What to do:
Give back each entry exactly as written, apart from the pictures.

Task input:

= = = = = = =

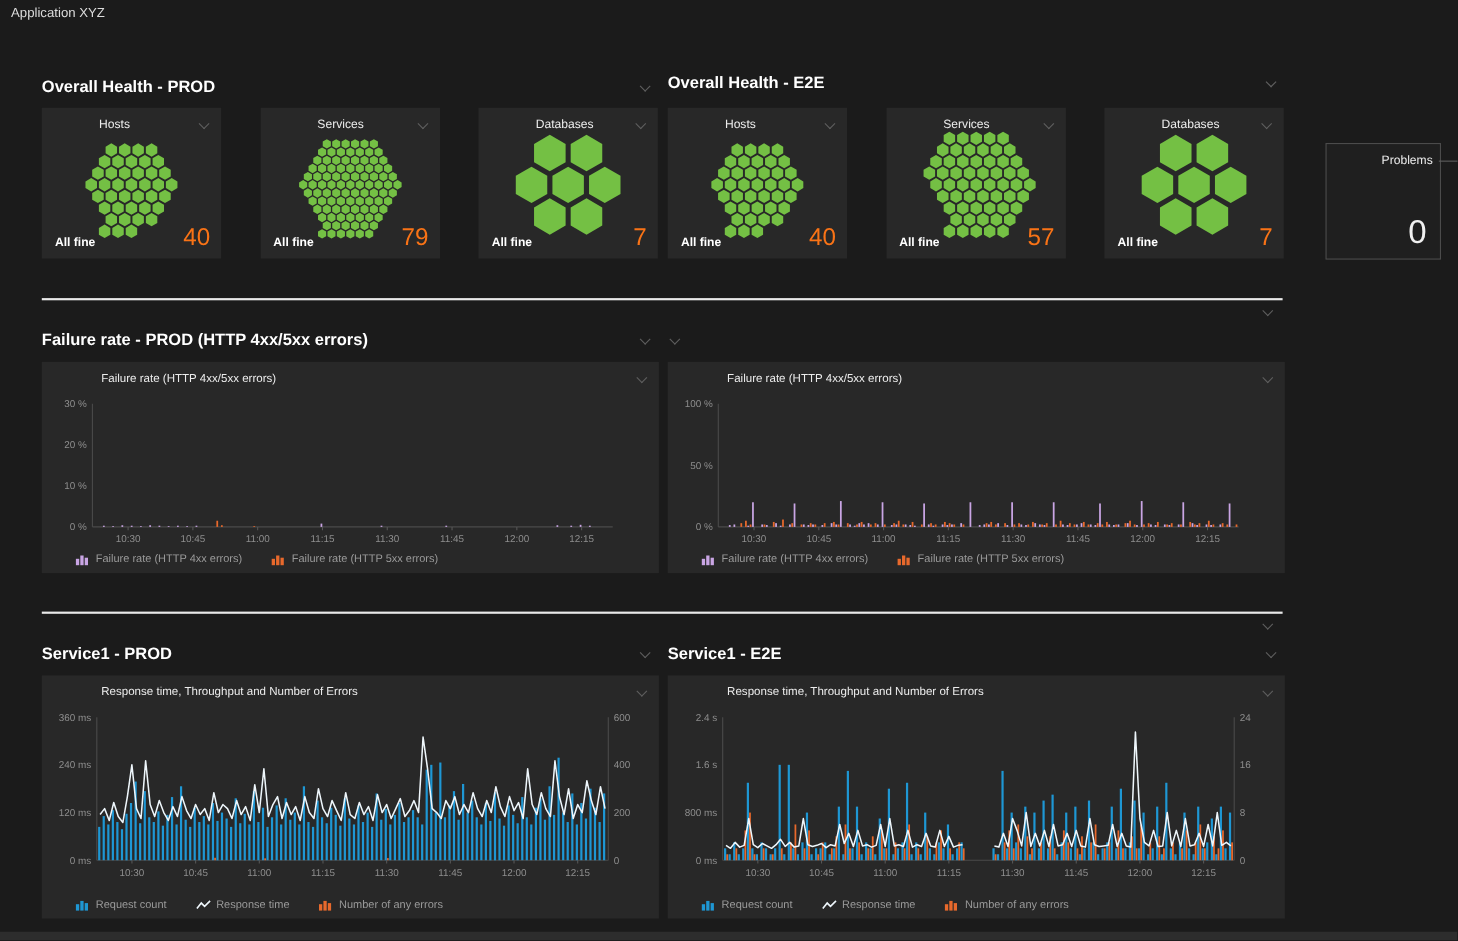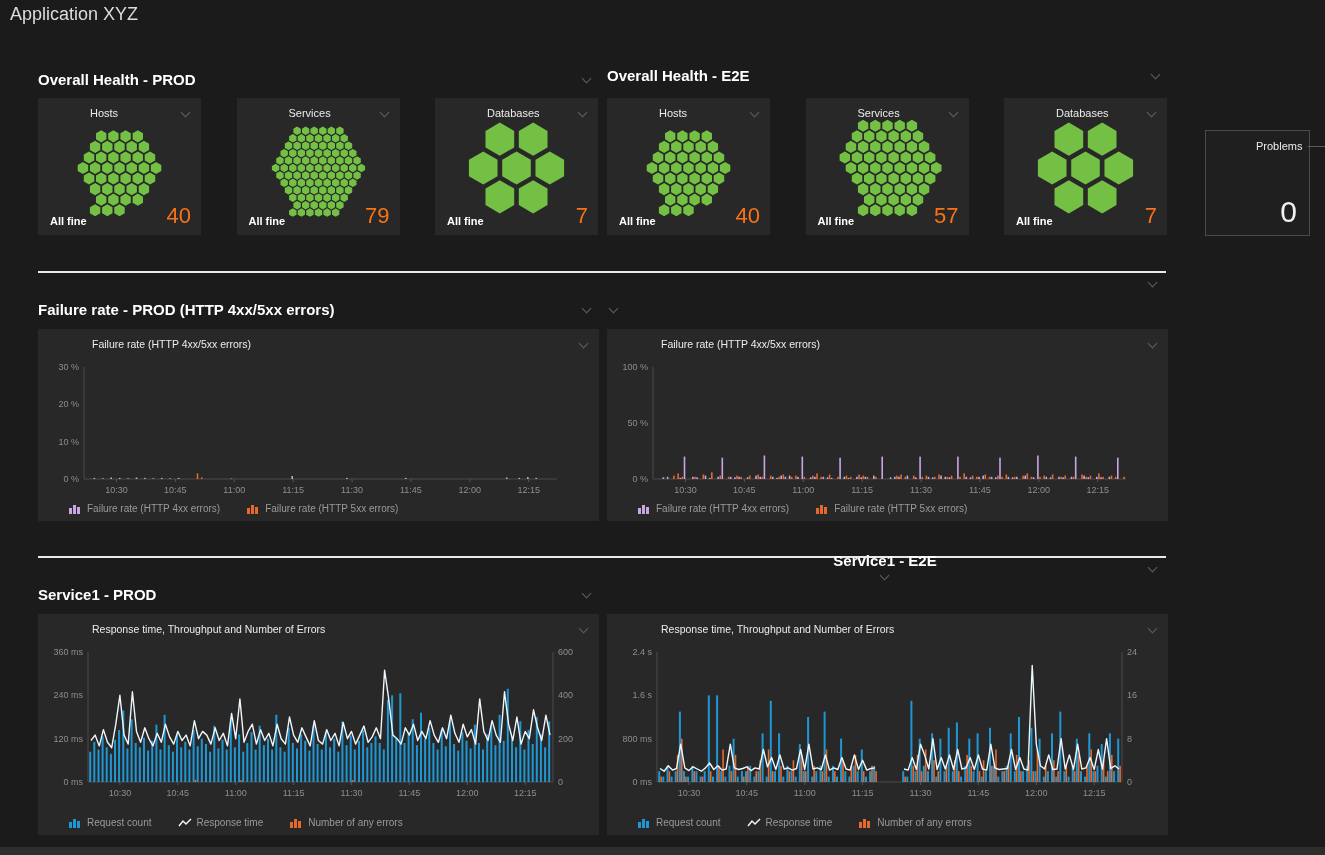--- a/index.html
+++ b/index.html
@@ -5,7 +5,7 @@
   html,body{margin:0;padding:0;background:#1b1b1b;}
   body{width:1325px;height:855px;position:relative;overflow:hidden;
        font-family:"Liberation Sans",sans-serif;color:#e6e6e6;}
-  .page-title{position:absolute;left:10px;top:4px;font-size:18px;color:#dcdcdc;}
+  .page-title{position:absolute;left:10px;top:4px;font-size:12px;color:#dcdcdc;}
   .section-header{position:absolute;display:flex;justify-content:space-between;align-items:center;
        font-size:15px;font-weight:bold;color:#ffffff;height:18px;}
   .tile{background:#282828;position:absolute;box-sizing:border-box;}

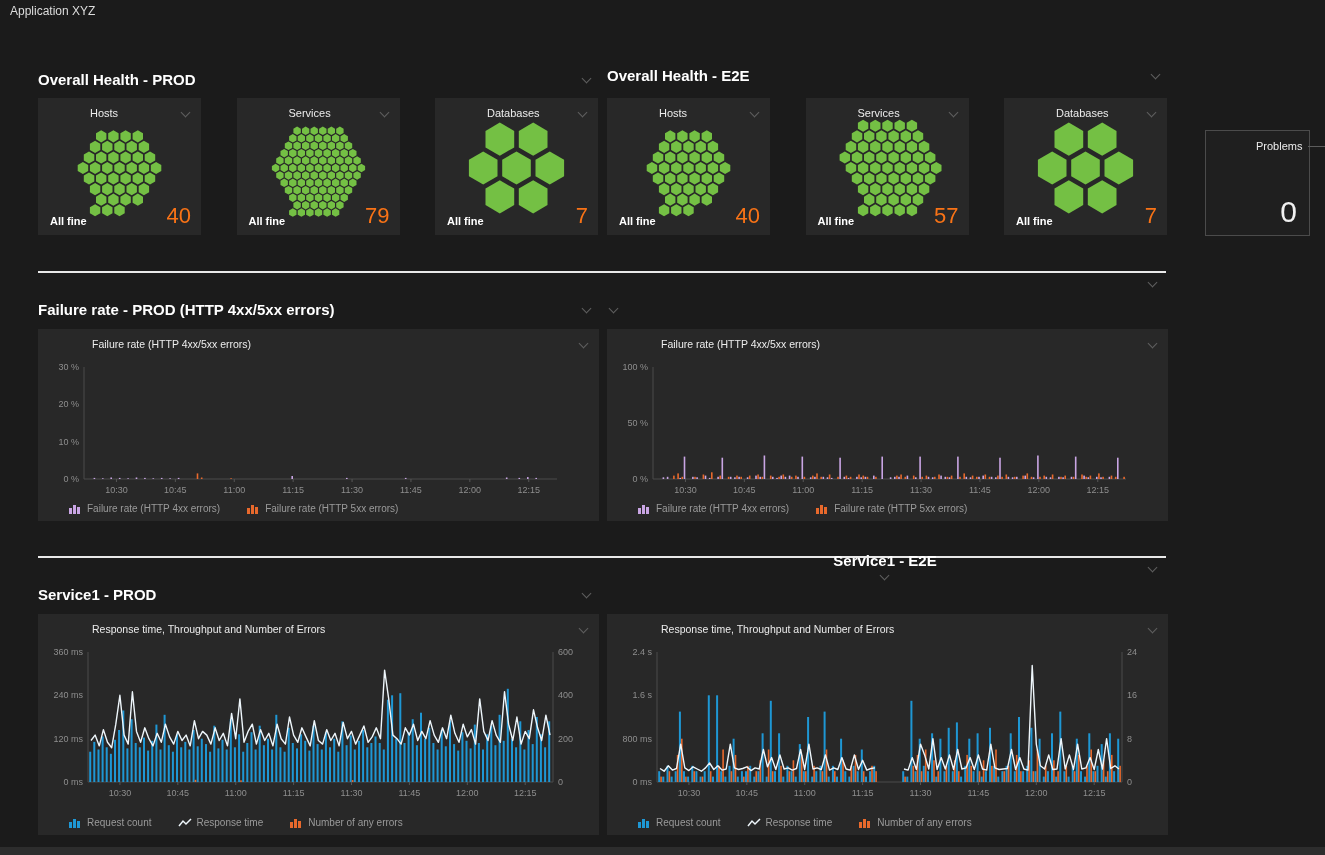--- a/index.html
+++ b/index.html
@@ -663,7 +663,7 @@
   <span>Service1 - PROD</span>
   <span class="chev"></span>
 </div>
-<div class="section-header" style="left:607px;top:552px;width:556px;flex-direction:column;">
+<div class="section-header" style="left:607px;top:585px;width:556px;">
   <span>Service1 - E2E</span>
   <span class="chev"></span>
 </div>

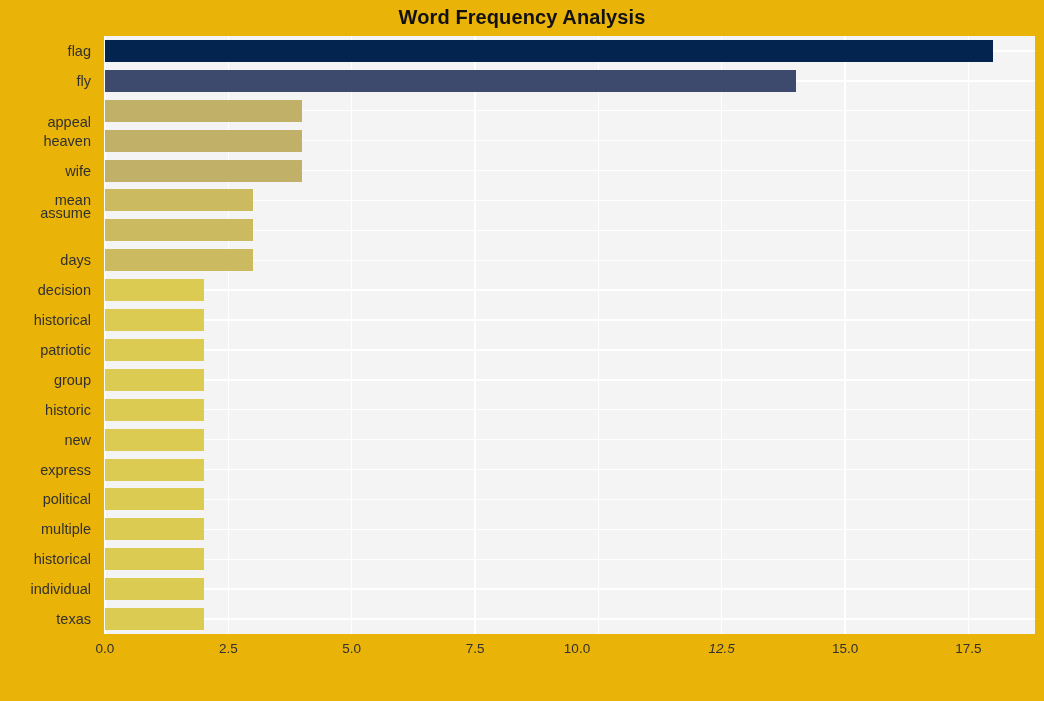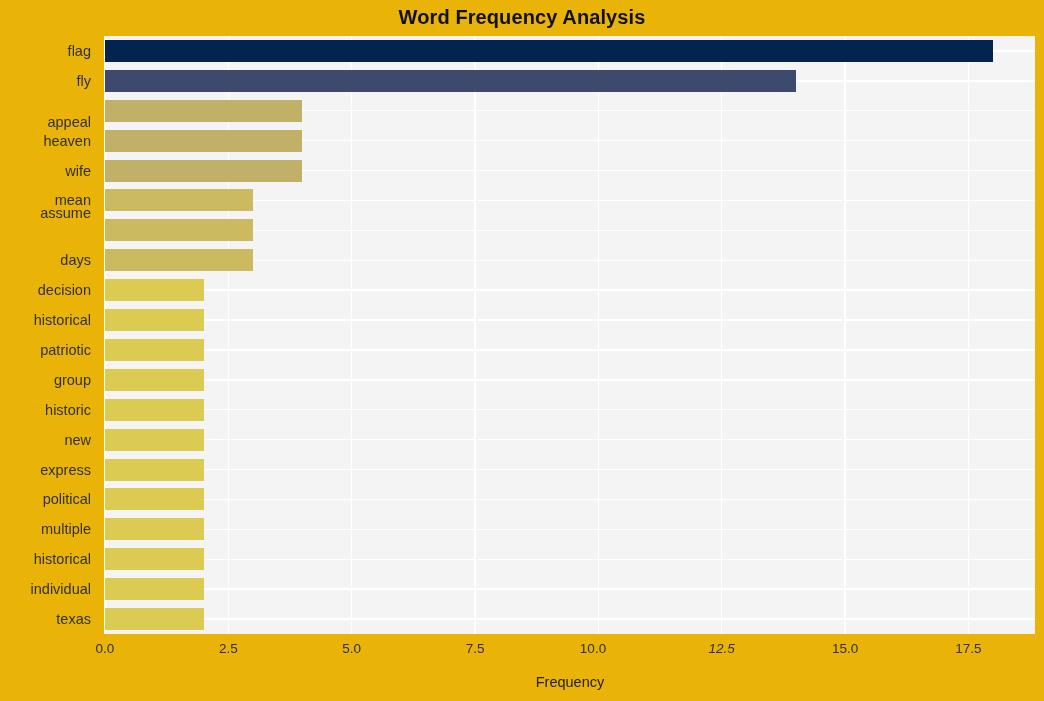--- a/index.html
+++ b/index.html
@@ -179,7 +179,7 @@
     <div class="xtick" style="left: 228.342px;">2.5</div>
     <div class="xtick" style="left: 351.684px;">5.0</div>
     <div class="xtick" style="left: 475.027px;">7.5</div>
-    <div class="xtick" style="left: 593px;">10.0</div>
+    <div class="xtick" style="left: 577px;">10.0</div>
     <div class="xtick" style="left: 721.711px; font-style: italic;">12.5</div>
     <div class="xtick" style="left: 845.053px;">15.0</div>
     <div class="xtick" style="left: 968.395px;">17.5</div>

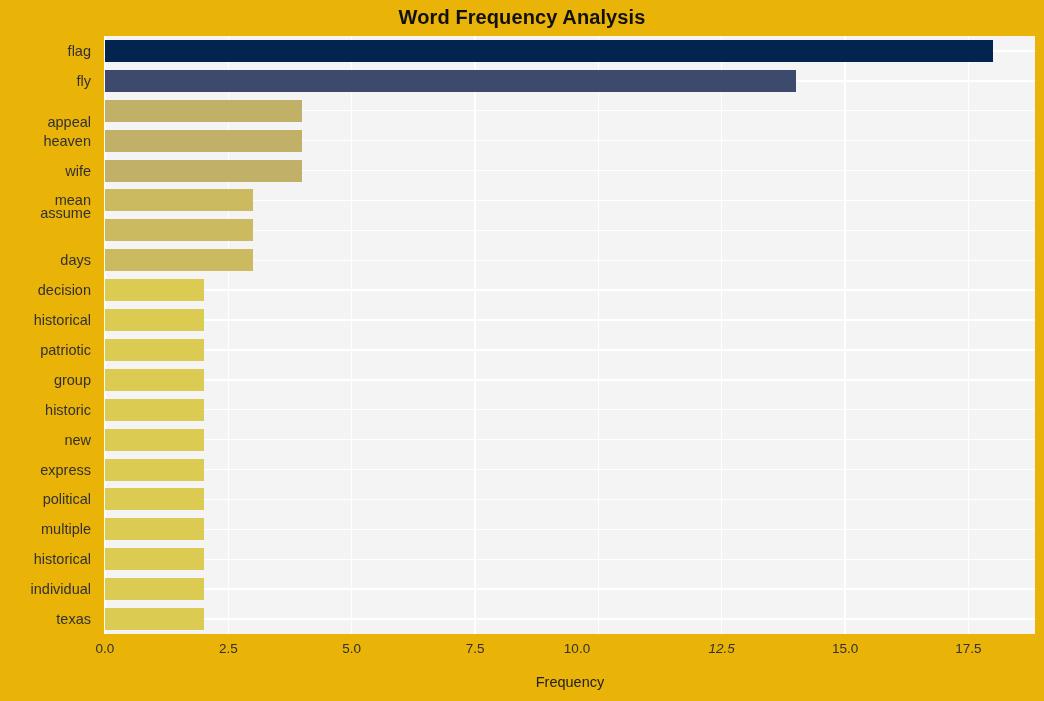--- a/index.html
+++ b/index.html
@@ -173,7 +173,6 @@
 
   <div id="xticks-layer"></div>
 
-  <div id="xaxis-title">Frequency</div>
 
 <div class="xtick" style="left: 105px;">0.0</div>
     <div class="xtick" style="left: 228.342px;">2.5</div>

= = = = = = =

Answer section:
--- a/index.html
+++ b/index.html
@@ -5,7 +5,7 @@
   html,body{margin:0;padding:0;background:#1b1b1b;}
   body{width:1325px;height:855px;position:relative;overflow:hidden;
        font-family:"Liberation Sans",sans-serif;color:#e6e6e6;}
-  .page-title{position:absolute;left:10px;top:4px;font-size:18px;color:#dcdcdc;}
+  .page-title{position:absolute;left:10px;top:4px;font-size:12px;color:#dcdcdc;}
   .section-header{position:absolute;display:flex;justify-content:space-between;align-items:center;
        font-size:15px;font-weight:bold;color:#ffffff;height:18px;}
   .tile{background:#282828;position:absolute;box-sizing:border-box;}

--- a/index.html
+++ b/index.html
@@ -663,7 +663,7 @@
   <span>Service1 - PROD</span>
   <span class="chev"></span>
 </div>
-<div class="section-header" style="left:607px;top:552px;width:556px;flex-direction:column;">
+<div class="section-header" style="left:607px;top:585px;width:556px;">
   <span>Service1 - E2E</span>
   <span class="chev"></span>
 </div>

--- a/index.html
+++ b/index.html
@@ -179,7 +179,7 @@
     <div class="xtick" style="left: 228.342px;">2.5</div>
     <div class="xtick" style="left: 351.684px;">5.0</div>
     <div class="xtick" style="left: 475.027px;">7.5</div>
-    <div class="xtick" style="left: 593px;">10.0</div>
+    <div class="xtick" style="left: 577px;">10.0</div>
     <div class="xtick" style="left: 721.711px; font-style: italic;">12.5</div>
     <div class="xtick" style="left: 845.053px;">15.0</div>
     <div class="xtick" style="left: 968.395px;">17.5</div>

--- a/index.html
+++ b/index.html
@@ -173,7 +173,6 @@
 
   <div id="xticks-layer"></div>
 
-  <div id="xaxis-title">Frequency</div>
 
 <div class="xtick" style="left: 105px;">0.0</div>
     <div class="xtick" style="left: 228.342px;">2.5</div>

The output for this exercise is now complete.